◆ **EXERCISE REQUIREMENTS**: Within the records below, find each line that holds the string "Tiro", then copy it.

Content starts

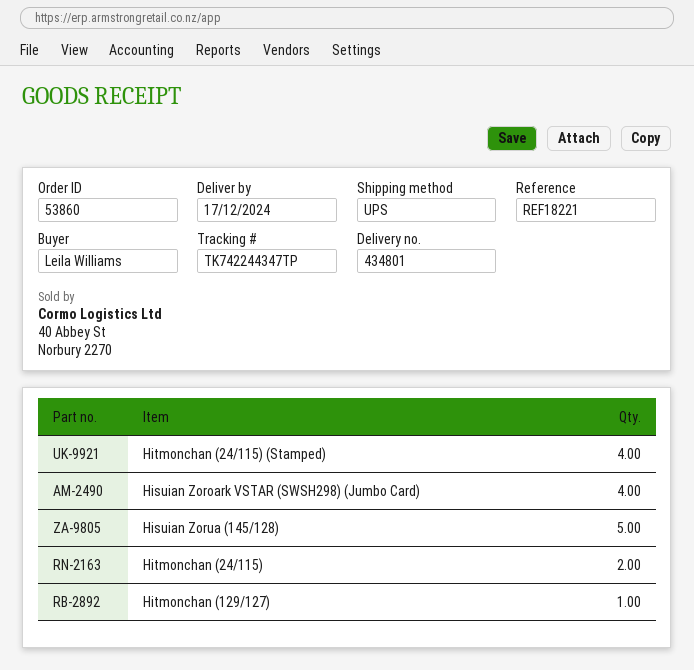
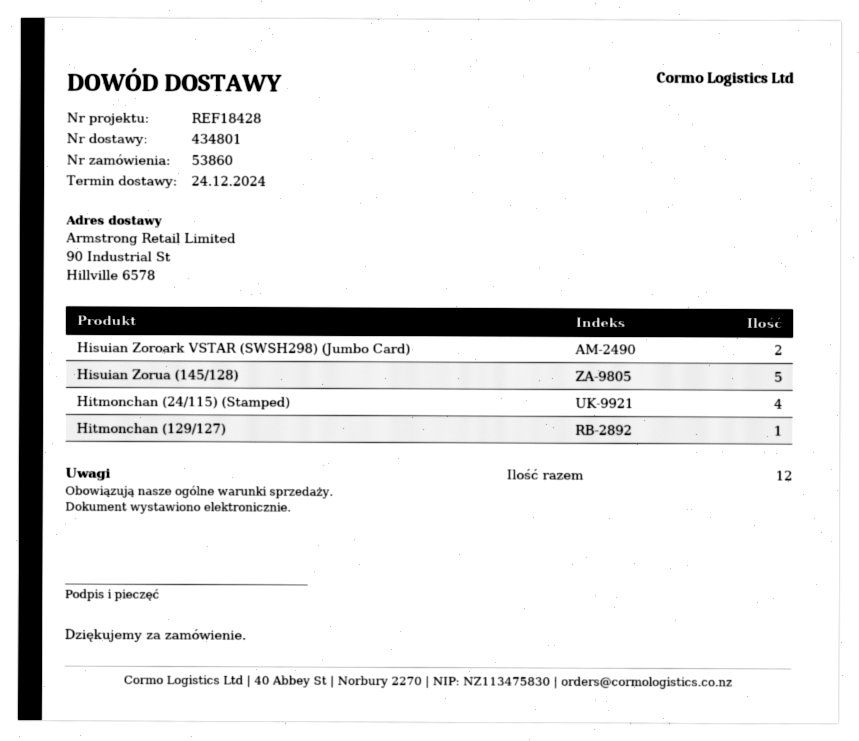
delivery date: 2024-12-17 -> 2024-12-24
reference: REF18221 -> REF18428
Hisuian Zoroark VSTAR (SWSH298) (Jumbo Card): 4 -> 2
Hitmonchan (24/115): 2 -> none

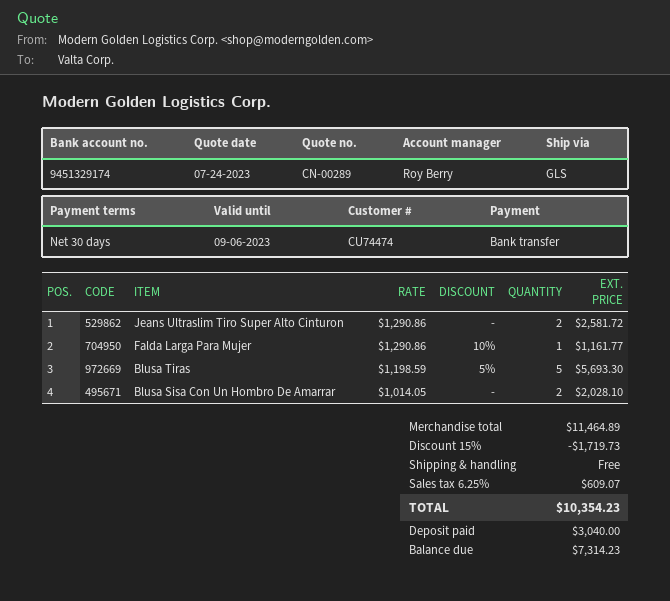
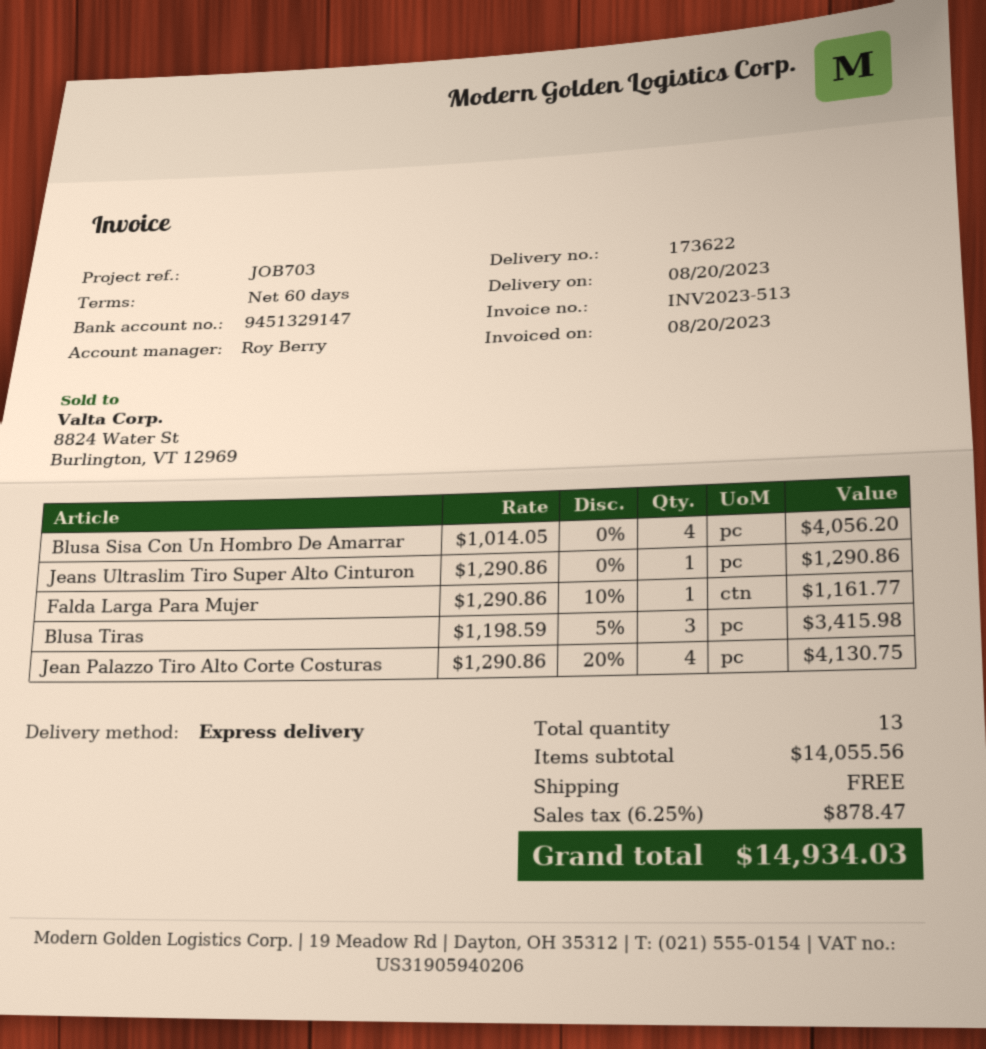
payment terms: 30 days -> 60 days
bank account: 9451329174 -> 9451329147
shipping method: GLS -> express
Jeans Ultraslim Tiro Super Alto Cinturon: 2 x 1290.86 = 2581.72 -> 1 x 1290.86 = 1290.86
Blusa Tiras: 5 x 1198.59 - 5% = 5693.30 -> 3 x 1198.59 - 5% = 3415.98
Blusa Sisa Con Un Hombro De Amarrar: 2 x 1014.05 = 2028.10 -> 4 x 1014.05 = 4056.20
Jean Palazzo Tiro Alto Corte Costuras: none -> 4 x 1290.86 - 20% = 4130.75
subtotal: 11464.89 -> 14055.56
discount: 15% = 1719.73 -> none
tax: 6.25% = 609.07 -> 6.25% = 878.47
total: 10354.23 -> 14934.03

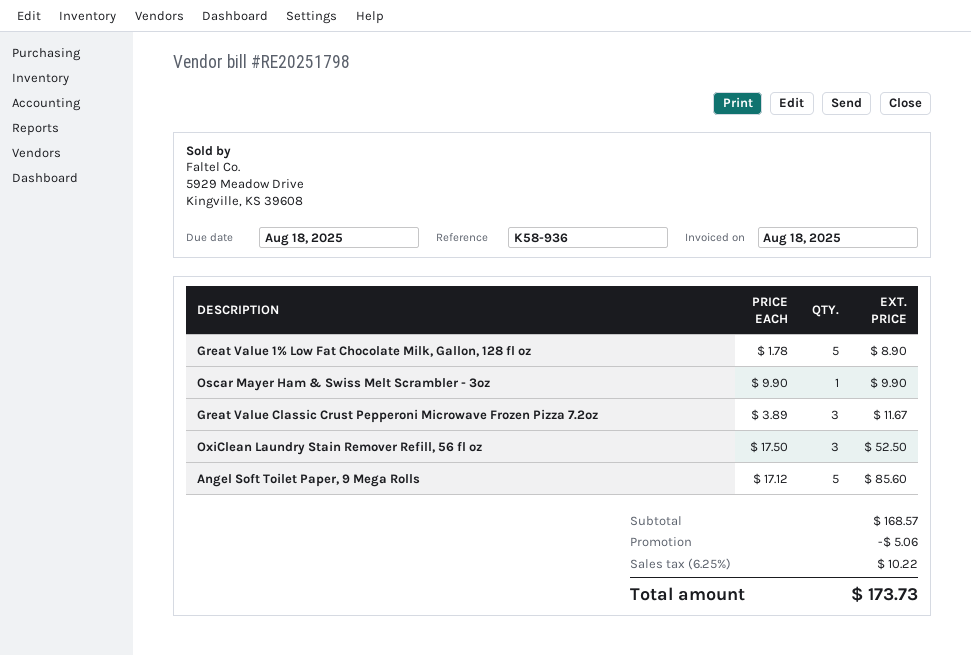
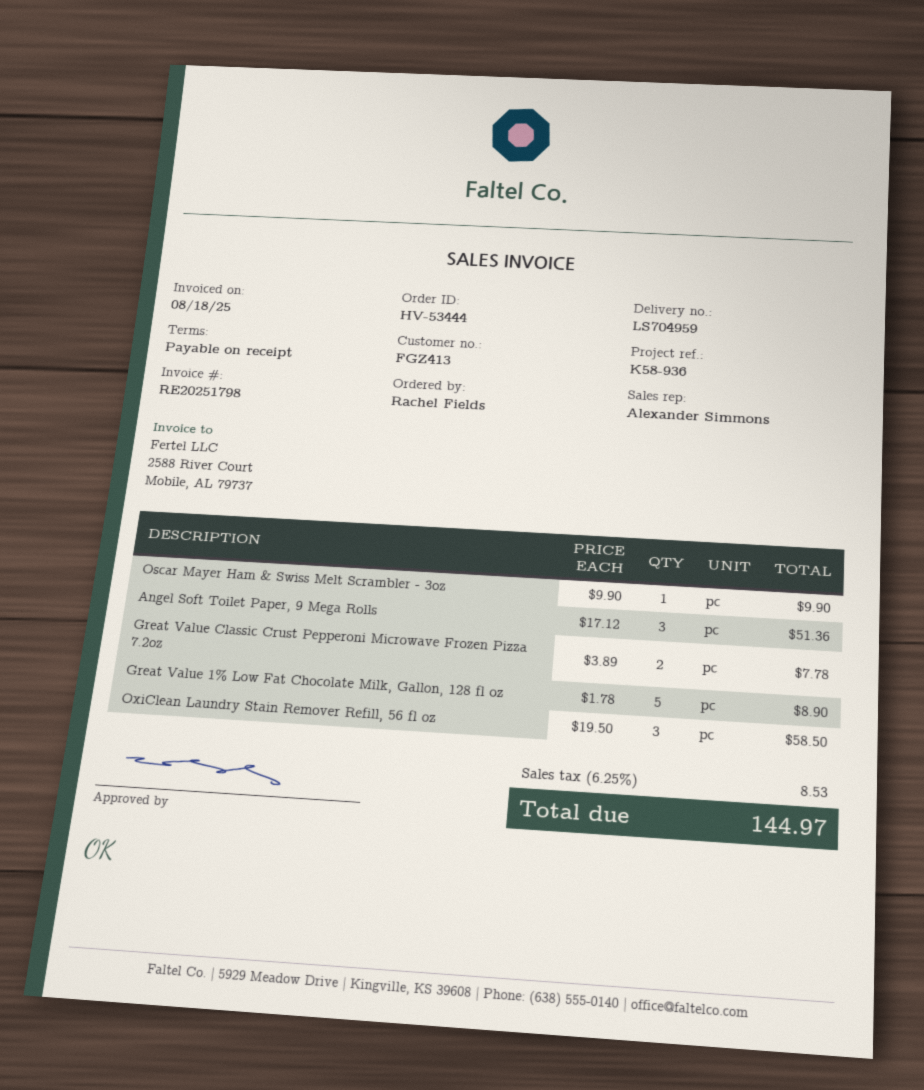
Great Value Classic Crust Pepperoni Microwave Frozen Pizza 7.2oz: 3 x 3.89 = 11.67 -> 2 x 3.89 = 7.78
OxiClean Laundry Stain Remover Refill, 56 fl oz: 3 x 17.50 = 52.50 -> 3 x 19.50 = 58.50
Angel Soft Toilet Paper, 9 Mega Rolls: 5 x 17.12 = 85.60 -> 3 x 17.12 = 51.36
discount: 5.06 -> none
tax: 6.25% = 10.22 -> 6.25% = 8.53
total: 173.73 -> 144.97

Content ends

◆ **TASK SOLUTION**:
Jeans Ultraslim Tiro Super Alto Cinturon: 2 x 1290.86 = 2581.72 -> 1 x 1290.86 = 1290.86
Jean Palazzo Tiro Alto Corte Costuras: none -> 4 x 1290.86 - 20% = 4130.75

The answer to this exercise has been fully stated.